● Problem: The answer must be a single number: how many lines in the records below contain the word "deblending".
-- Given data follows --
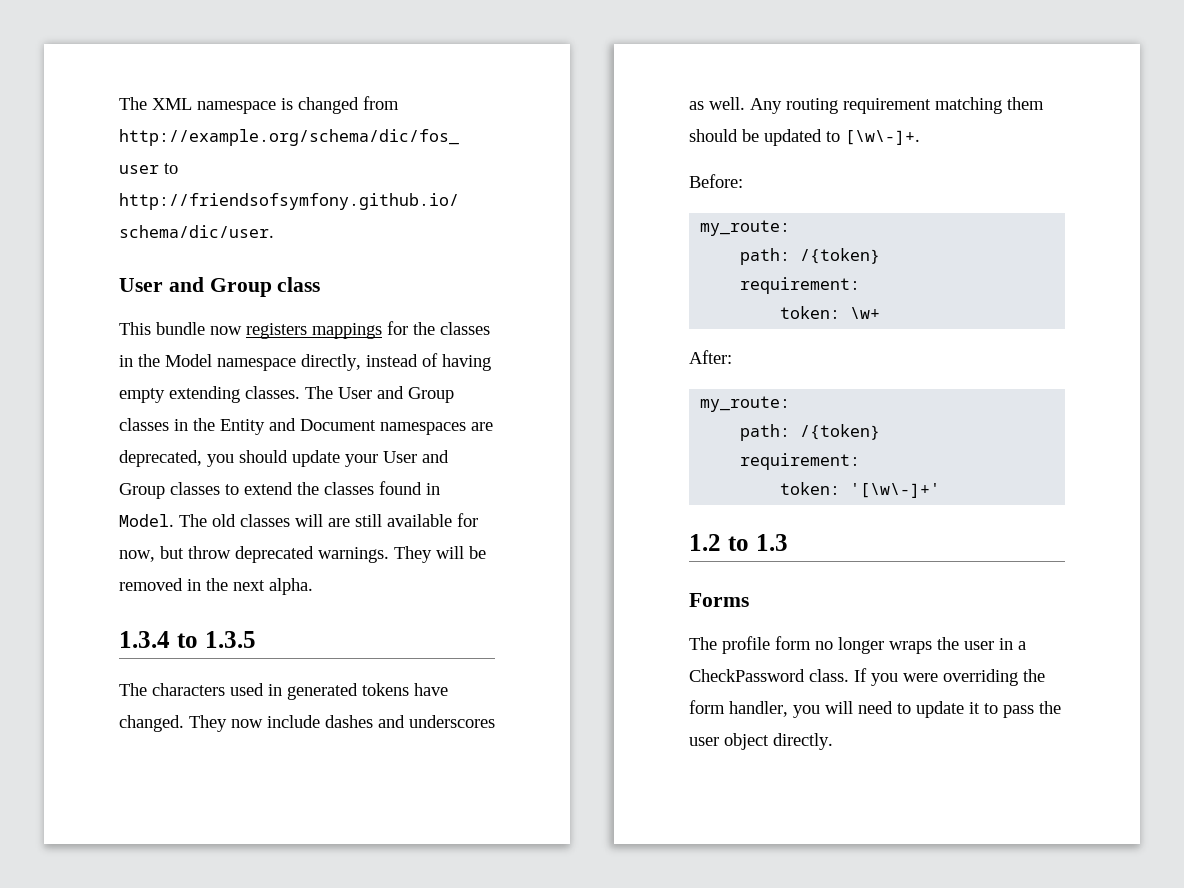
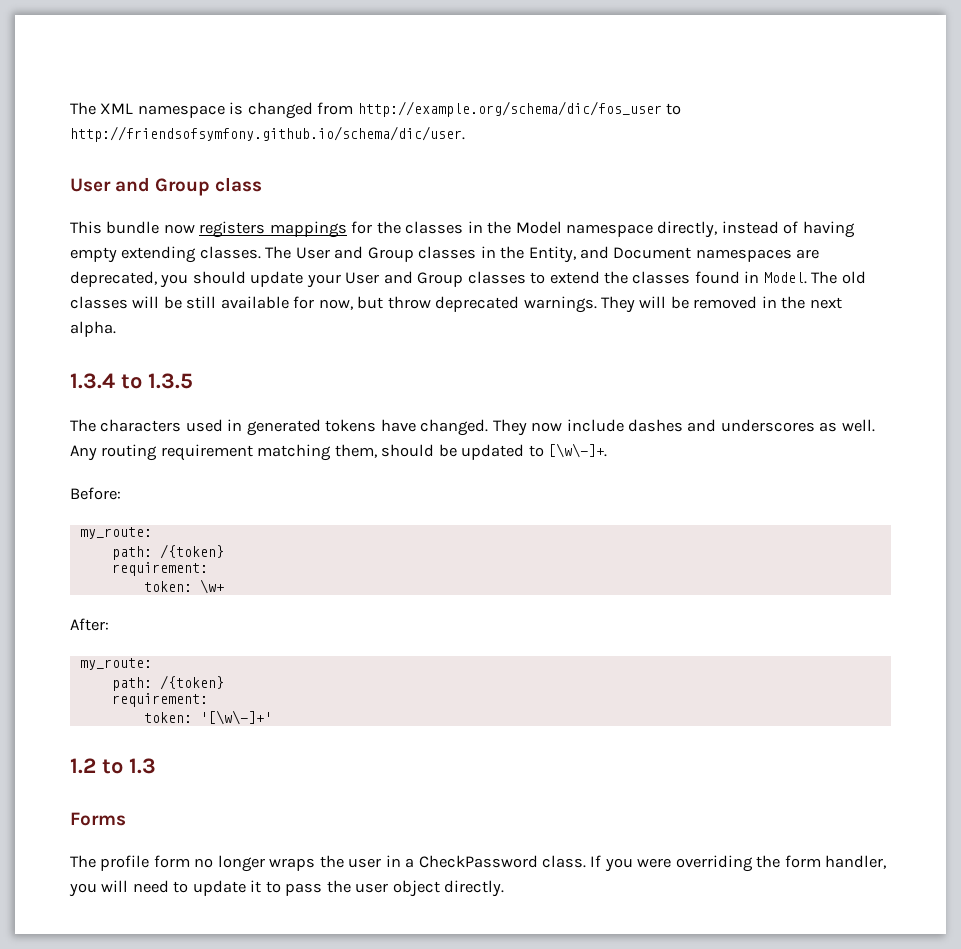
[220,419,265,435] Entity -> [528,246,576,263] Entity,
[328,518,350,527] are -> [163,296,182,309] be
[1007,97,1044,110] them -> [334,444,377,458] them,

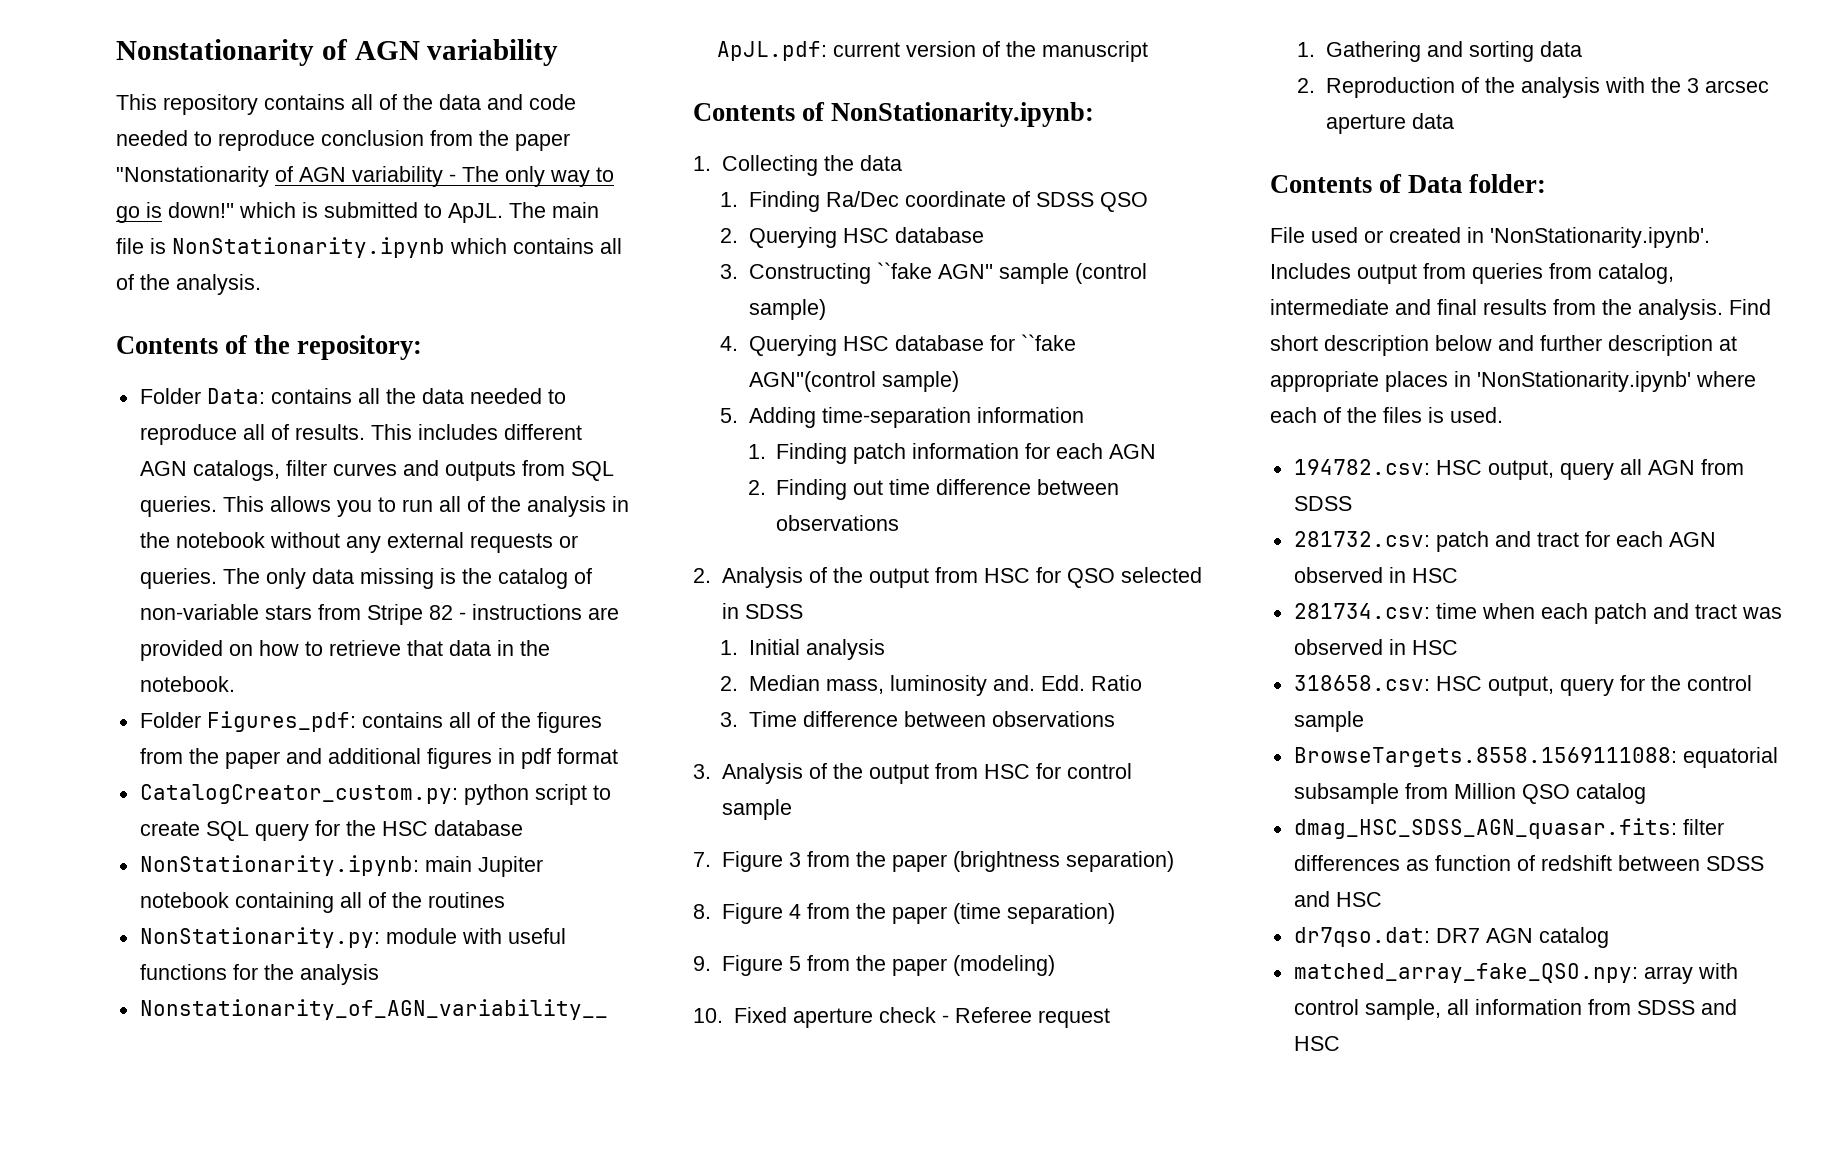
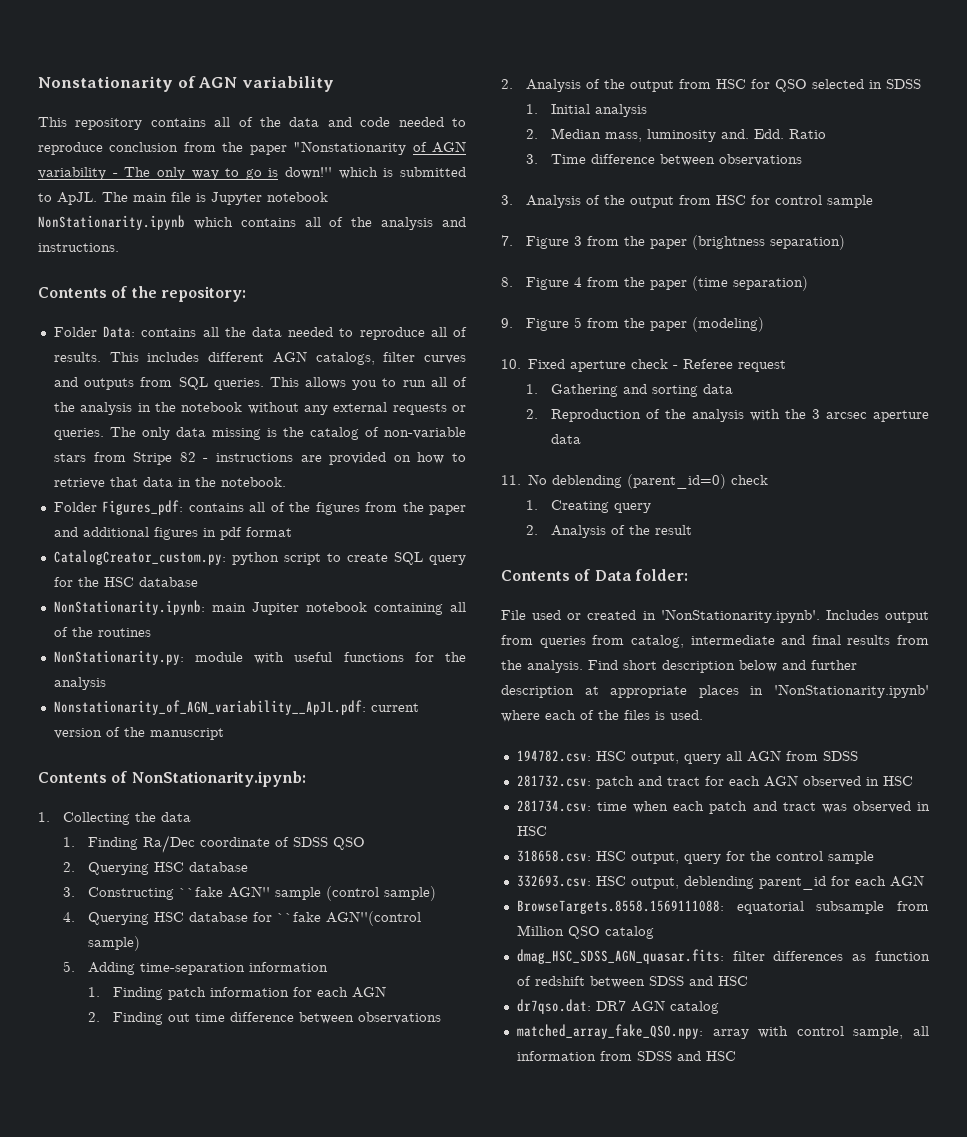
(166, 246) none -> [211,192,328,205] Jupyter notebook
[176,274,261,295] analysis. -> [381,217,466,230] [38,243,119,252] analysis and instructions.
(1455, 121) none -> [501,474,769,489] [526,500,652,513] [526,525,693,538] // 11. No deblending (parent_id=0) check // 1. Creating query // 2. Analysis of the result
(1364, 721) none -> [516,875,924,890] // 332693.csv: HSC output, deblending parent_id for each AGN

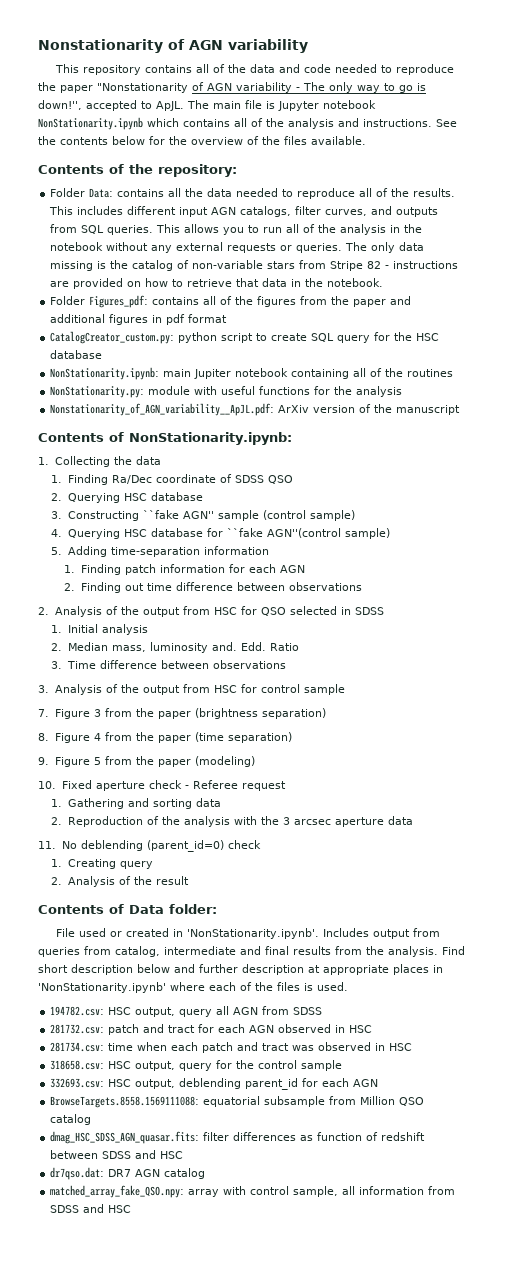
[109,142,216,152] conclusion from -> (454, 69) none
[285,167,466,179] down!'' which is submitted -> [38,100,137,111] down!'', accepted
(119, 247) none -> [436,119,457,127] [38,136,366,145] See the contents below for the overview of the files available.
(467, 332) none -> [391,188,410,197] the
(265, 357) none -> [179,207,209,217] input
[424,355,467,364] curves -> [325,209,368,216] curves,
[370,703,419,712] current -> [278,405,310,413] ArXiv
-- Given data concluded --
● Result of this exercise: 2